- Born: July 4, 1875 Pittsburgh, Pennsylvania, US
- Died: October 21, 1970 (aged 95) Arlington, Texas, US
- Known for: Co-founder of department store Neiman Marcus
- Spouses: Carrie Marcus Neiman (1905–1928; divorce – his admission of infidelity) Dorothy Squire (1938–1962; her death from cancer)
- Children: 2

= Abraham Lincoln Neiman =

American businessman (1875–1970)

Abraham Lincoln "Al" Neiman (July 4, 1875 – October 21, 1970) was an American businessman, who was a co-founder of department store chain Neiman Marcus.

==Biography==
Neiman, born in July 1875, was raised in a Jewish orphanage in Cleveland, Ohio. He met his first wife, Carrie Marcus Neiman, in Dallas, Texas while they were working at A. Harris & Company. They married in 1905 and moved to Atlanta, Georgia with Carrie's brother and sister-in-law, Herbert Marcus and Minnie Lichtenstein Marcus, to work in sales promotion.

The Coca-Cola Company is known as their most notable client although, at the time, they were not enthusiastic about its future. Therefore, they relinquished rights to sales territories of the nascent soft drink concern for $25,000 which the Neiman and Marcus families used to open Neiman Marcus in Dallas in 1907.

Abraham became the broker and promoter for the specialty ready-to-wear ladies fine clothing shop. At the time, most ladies of means traveled to New York City and even Europe for custom tailoring. He traveled widely as well to ensure Neiman Marcus could bring the best clothing money could buy to Dallas from New York and elsewhere.

When the store burned down in 1913, New York investors with whom he was familiar helped to rebuild it. In the 1920s, his nephew, Stanley Marcus, left Harvard Business School to work at Neiman Marcus. Their personalities often clashed which added to the tensions he already felt with the large and successful Marcus family. In 1928, he admitted to ongoing infidelity to his wife, Carrie. They divorced and Herbert bought out Al's share for $250,000 on the condition that he couldn't legally compete with Neiman Marcus in Dallas.

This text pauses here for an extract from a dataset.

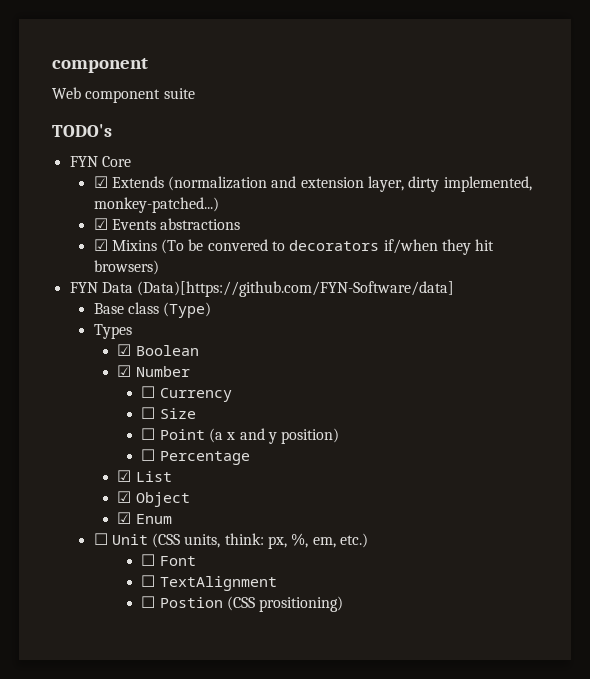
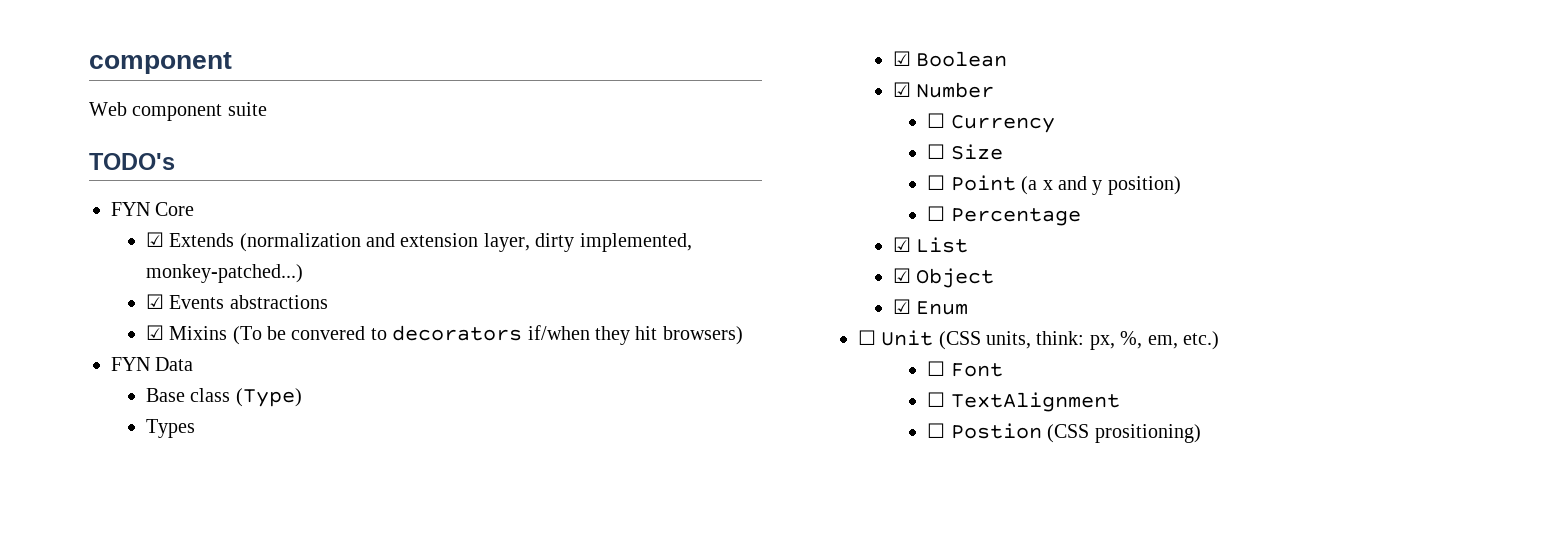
[137,281,455,297] (Data)[https://github.com/FYN-Software/data] -> (194, 364) none

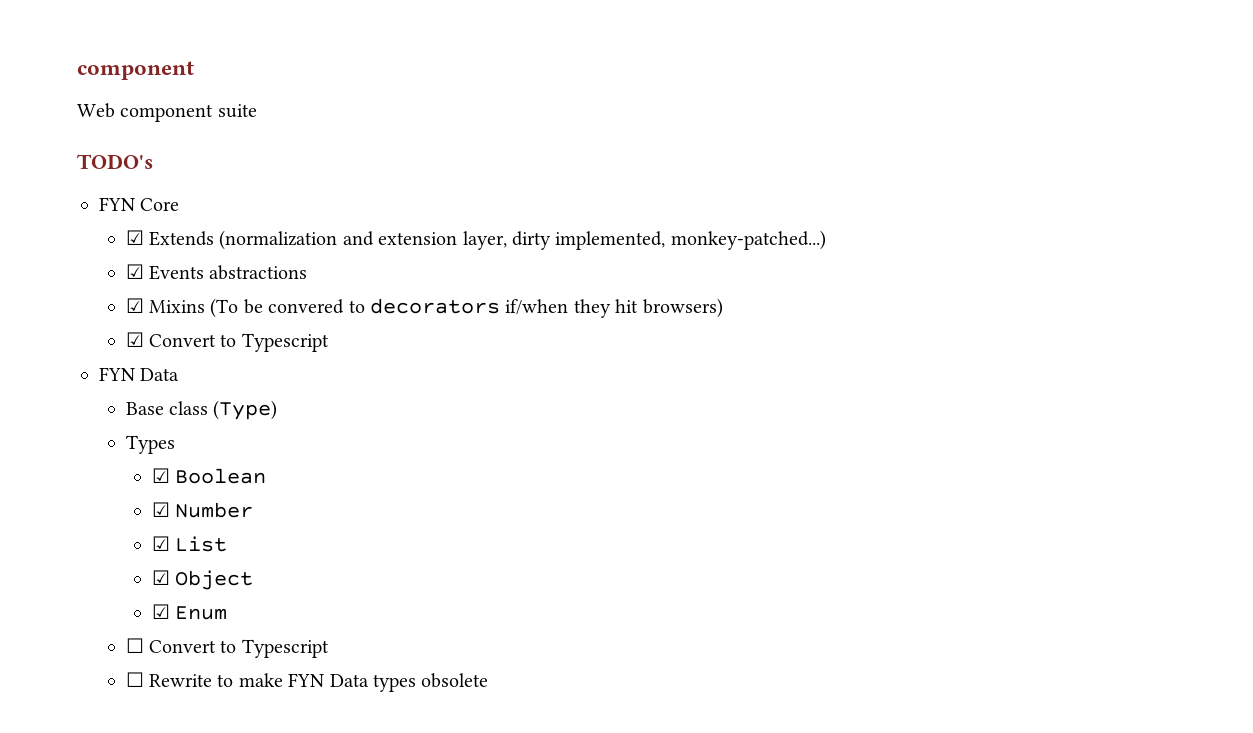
(743, 335) none -> [125,332,329,352] // ☑ Convert to Typescript
[927,113,1055,133] [927,144,1003,160] [927,175,1181,195] [927,206,1081,226] // ☐ Currency // ☐ Size // ☐ Point (a x and y position) // ☐ Percentage -> (254, 510) none
[881,330,1219,350] [927,361,1003,377] [927,392,1120,412] [927,423,1201,443] Unit (CSS units, think: px, %, em, etc.) // ☐ Font // ☐ TextAlignment // ☐ Postion (CSS prositioning) -> [148,639,329,658] [125,672,489,692] Convert to Typescript // ☐ Rewrite to make FYN Data types obsolete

During the remainder of his life, he often lived in New York and Chicago. In Chicago, he worked at Henry C. Lytton & Co. He married Dorothy Squire, a fashion model, in 1938 and they adopted World War II refugees Diana and Ursula Woolf after discovering they were unable to have their own children. As he aged, he became well known for his extravagant spending habits while at the same time developing a reputation for sloppy business practices. Dorothy died suddenly of cancer in 1962. Abraham, now penniless, returned to Dallas. His former nephew, Stanley Marcus, visited him at a Masonic home in Arlington, Texas, in October 1970, fearing few others would before his death.